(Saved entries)
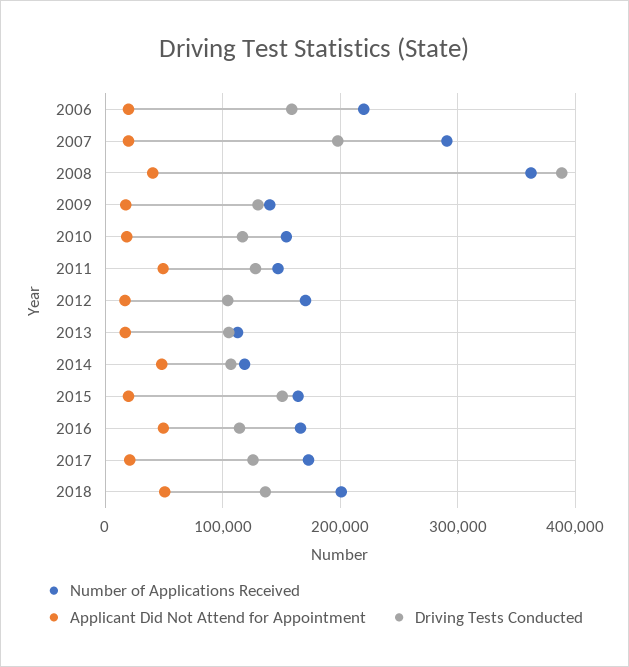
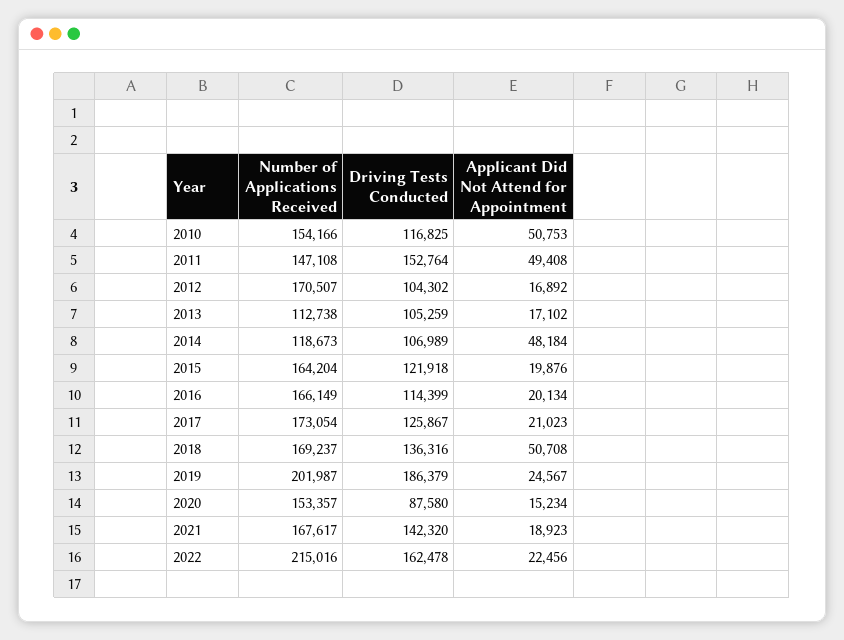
Number of Applications Received, 2006: 220000 -> none
Applicant Did Not Attend for Appointment, 2006: 20000 -> none
Driving Tests Conducted, 2006: 160000 -> none
Number of Applications Received, 2007: 290000 -> none
Applicant Did Not Attend for Appointment, 2007: 20000 -> none
Driving Tests Conducted, 2007: 200000 -> none
Number of Applications Received, 2008: 360000 -> none
Applicant Did Not Attend for Appointment, 2008: 40000 -> none
Driving Tests Conducted, 2008: 390000 -> none
Number of Applications Received, 2009: 140000 -> none
Applicant Did Not Attend for Appointment, 2009: 20000 -> none
Driving Tests Conducted, 2009: 130000 -> none
Applicant Did Not Attend for Appointment, 2010: 20000 -> 50753
Driving Tests Conducted, 2011: 130000 -> 152764
Driving Tests Conducted, 2015: 150000 -> 121918
Applicant Did Not Attend for Appointment, 2016: 50000 -> 20134
Number of Applications Received, 2018: 200000 -> 169237
Number of Applications Received, 2019: none -> 201987
Driving Tests Conducted, 2019: none -> 186379
Applicant Did Not Attend for Appointment, 2019: none -> 24567
Number of Applications Received, 2020: none -> 153357
Driving Tests Conducted, 2020: none -> 87580
Applicant Did Not Attend for Appointment, 2020: none -> 15234
Number of Applications Received, 2021: none -> 167617
Driving Tests Conducted, 2021: none -> 142320
Applicant Did Not Attend for Appointment, 2021: none -> 18923
Number of Applications Received, 2022: none -> 215016
Driving Tests Conducted, 2022: none -> 162478
Applicant Did Not Attend for Appointment, 2022: none -> 22456

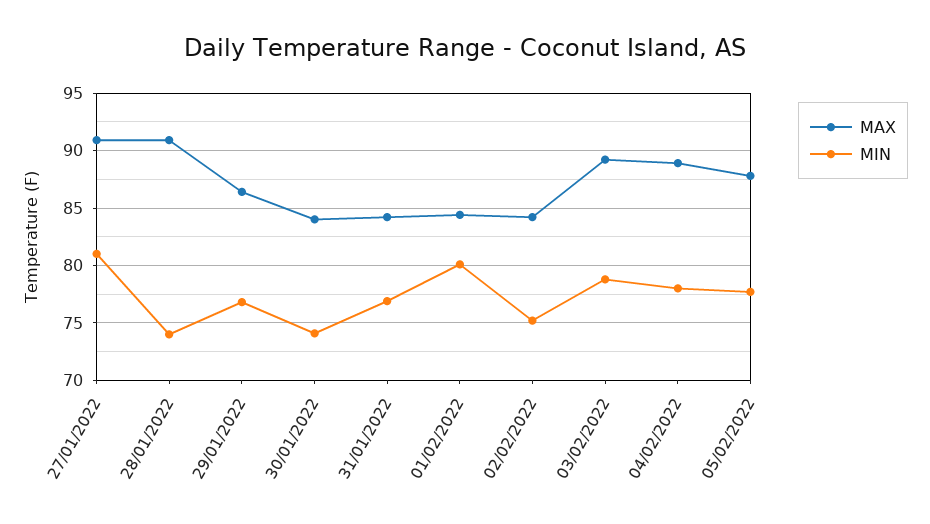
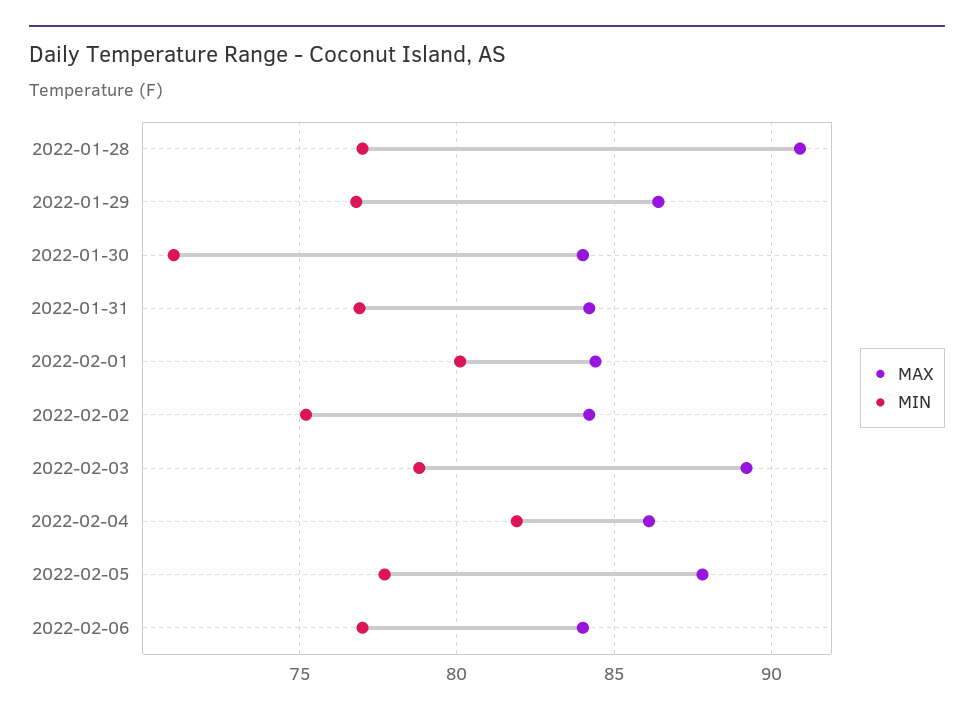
MAX, 27/01/2022: 91 -> none
MIN, 27/01/2022: 81 -> none
MIN, 28/01/2022: 74 -> 77
MIN, 30/01/2022: 74 -> 71
MAX, 04/02/2022: 89 -> 86
MIN, 04/02/2022: 78 -> 82
MAX, 2022-02-06: none -> 84
MIN, 2022-02-06: none -> 77

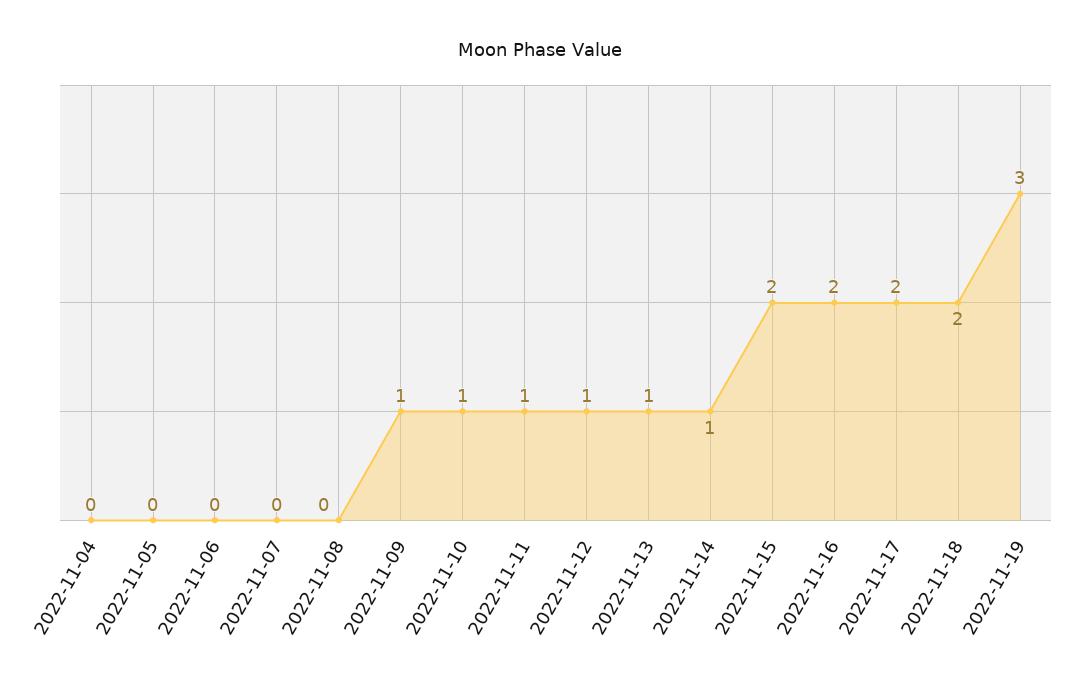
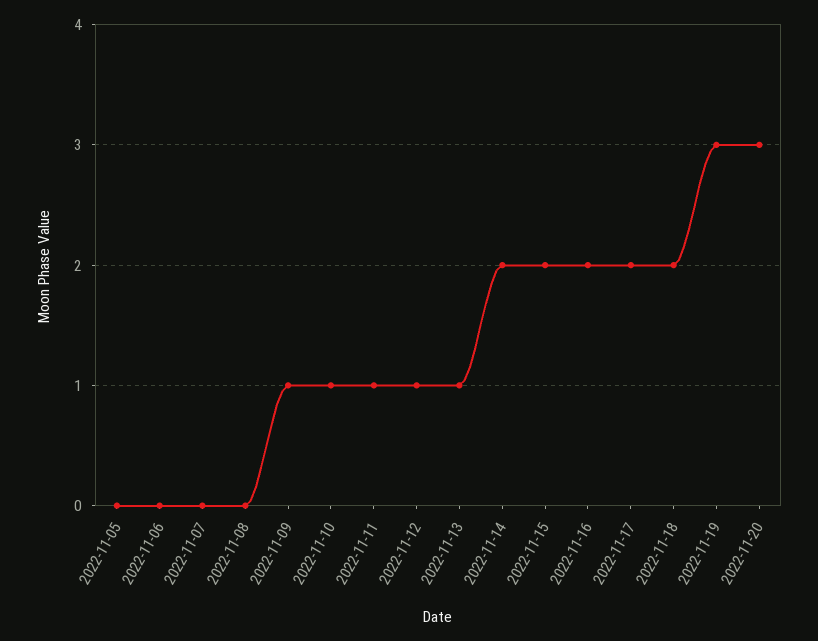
2022-11-04: 0 -> none
2022-11-14: 1 -> 2
2022-11-20: none -> 3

About this exercise:
Please repeat, with no pictures, each line from the start of the records above through the line with "Applicant Did Not Attend for Appointment, 2007: 20000", inclusive, and only those.

Task output:
Number of Applications Received, 2006: 220000 -> none
Applicant Did Not Attend for Appointment, 2006: 20000 -> none
Driving Tests Conducted, 2006: 160000 -> none
Number of Applications Received, 2007: 290000 -> none
Applicant Did Not Attend for Appointment, 2007: 20000 -> none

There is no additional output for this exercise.